More drm/i915 Testsuite Infrastructure

After the recent overview over our kernel test infrastructure I’ve had to write a bunch multithreaded testcases. And since I’m rather lazily I’ve opted to create a few more helpers that hide all the little details when forking and joining processes. While at I think it’s also a good time to explain a bit the infrastructure we have to help running the kernel testsuite on simulated hardware and a few other generally useful things in our testsuite helper library.

Multithreaded Tests

One important thing when specifically testing the kernel is to exercise race conditions and truely fancy corner-cases. After all the normal cases of submitting a bit of work for the gpu and waiting for the results is really well-tested through testsuites for the userspace driver parts like piglit. Which means that the kernel tests are brimful of multithreaded testcases.

Now writing parallel testcases with fork and friends isn’t really hard. But correctly propagating exit codes from all children and cleaning up things if a test goes south is annoying boilerplate. Especially when taking into account interactions with other testsuite helper infrastructure. Hence we now have another magic code-block macro called igt_fork(i, num_children). Conceptually it works like a parallel for loop from frameworks like OpenMP: parallel_for (i = 0; i < num_children; i++). The difference is that control flow in the main thread will continue, and joining together all the children happens by calling igt_waitchildren(). This will block until all children have exited, and it will also forward the exit code if any of them have failed the testcase by calling igt_exit().

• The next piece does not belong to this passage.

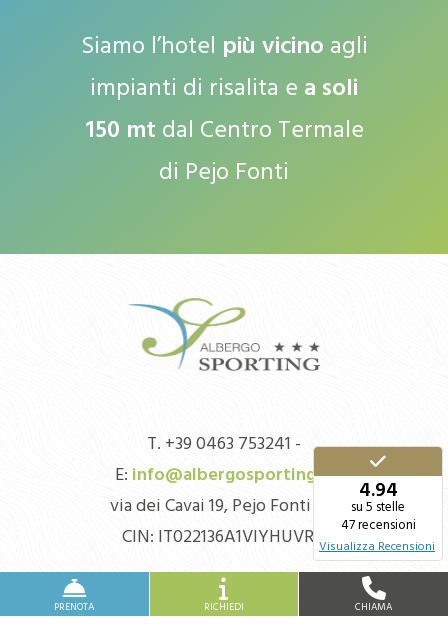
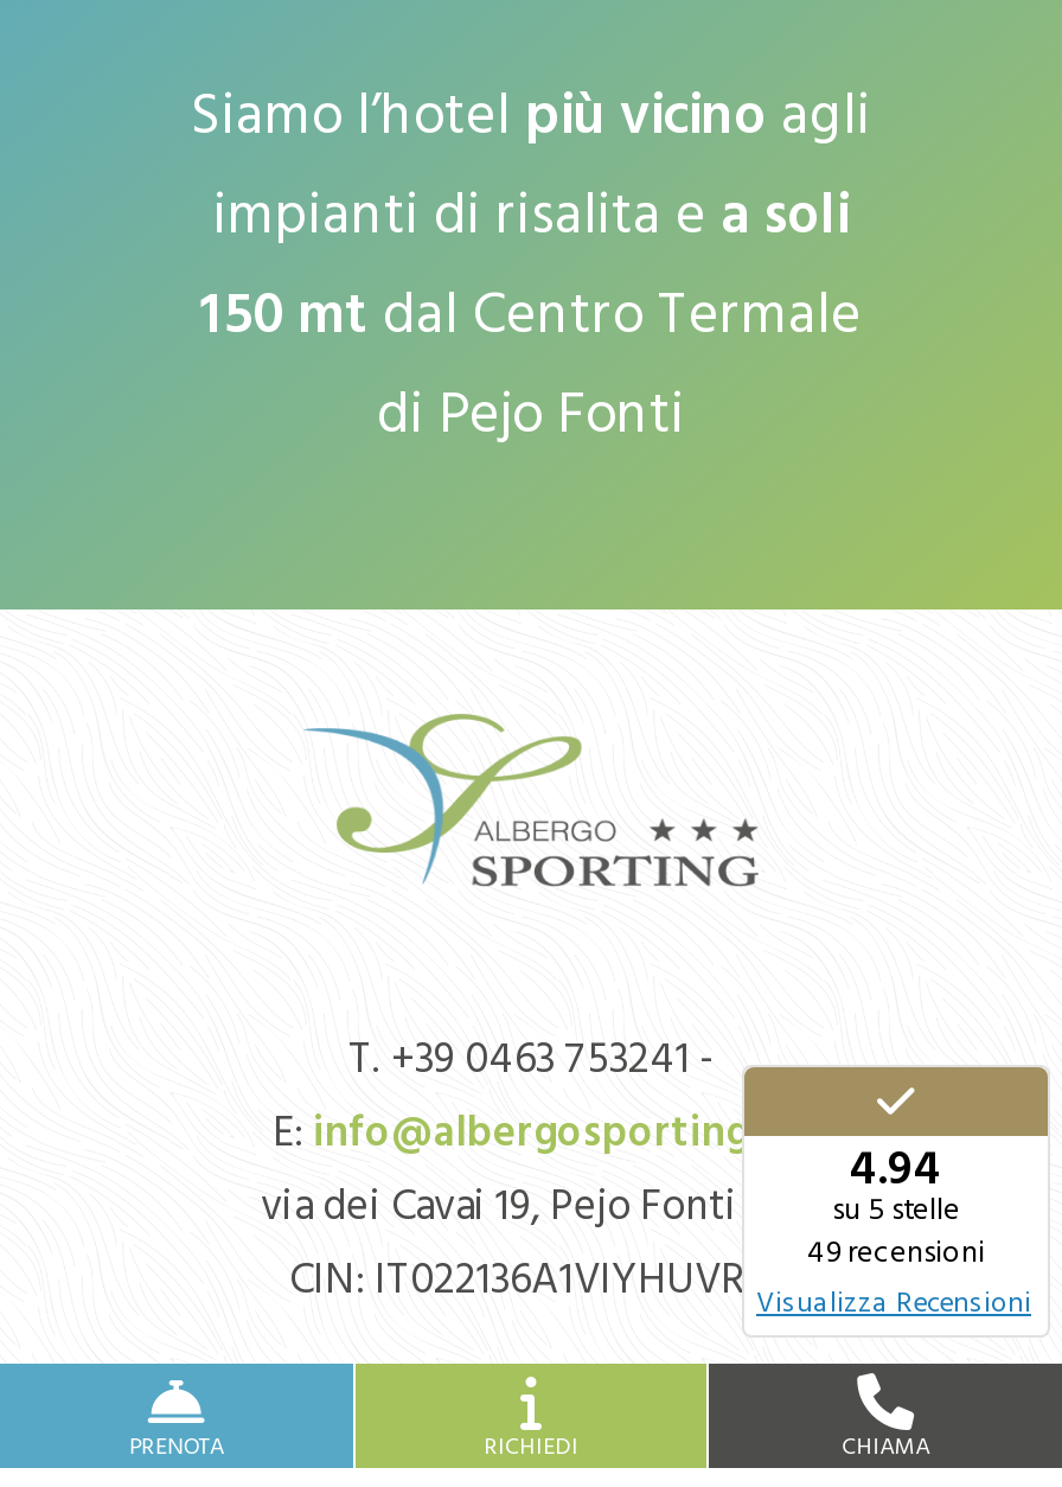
[340,515,416,536] 47 recensioni -> [807,1228,985,1278] 49 recensioni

Two special considerations apply: Skipping a testcase from within a child process doesn’t make much sense - such checks should happen in the main test process before forking parallel threads. Hence the testframework will catch such abuse and abort the test if a child process ends up calling igt_skip(). Secondly childs are spawned using fork() and not as pthreads. In my experience of writing testases thus far this is the simpler and more intuitive programming model. The only tricky part is that children need to reinitialize buffer objects (and associated tracking) if they don’t want them to be shared - gem buffer objects do not have copy-on-write semantics after fork(). The pitfal here are the reused buffer references stored in the libdrm buffer manager. If children don’t reinitialize those different processes could end up reusing the same objects (inherited from their parent) for batches, resulting in some decent hilarity.

Cleanup Handling

Another piece of annoying boilerplate code is handling cleanup tasks after the test is done. We have a lot of little things that needs to be reset again, like re-enabling prefaulting when a testcase disabled it or re-enabling the kernel console after a test put it into graphics mode for a modesettting test. libc has atexit() handlers, but that’s not good enough since our testcases tend to die a lot through signals. To fix this igt_install_exit_handler will install special signaler handlers (which re-raises the signal after processing all the exit handlers) besides a normal atexit() handler.

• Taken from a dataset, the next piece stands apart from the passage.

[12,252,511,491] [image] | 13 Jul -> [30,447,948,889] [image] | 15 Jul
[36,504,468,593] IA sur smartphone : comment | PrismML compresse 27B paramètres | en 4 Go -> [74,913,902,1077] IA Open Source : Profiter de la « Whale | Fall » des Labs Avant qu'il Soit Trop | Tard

The nice thing is that this plays well together with all the other testsuite helpers, especially for multi-threaded tests. For children the exit handlers get automatically reset, but it’s still possible that they have their own exit handling code, e.g. if each child process has it’s own helper process to clean up. One strange thing encountered though is that if a child process receives a signal right after forking it seemingly can get lost when our special re-raising handler is registered. We duct-tape over that by disabling the exit handling temporarily across the fork. See the relevant patch, explanations what exactly might be going on highly welcome.

Helper Processes for Auxiliary Tasks

Often a testcase needs a parallel thread which isn’t part of the actual test, but concurrently does something nasty to it. For example constantly interrupting the parent with a signal to exercise our ioctl restarting code. Or using a special debugfs interface to drop gem object caches and mappings - this is especially in conjunction with disabling prefaulting and allocating userspace pointers as gtt mmmapped objects to exercise the lock-dropping copy_*_userslowpaths.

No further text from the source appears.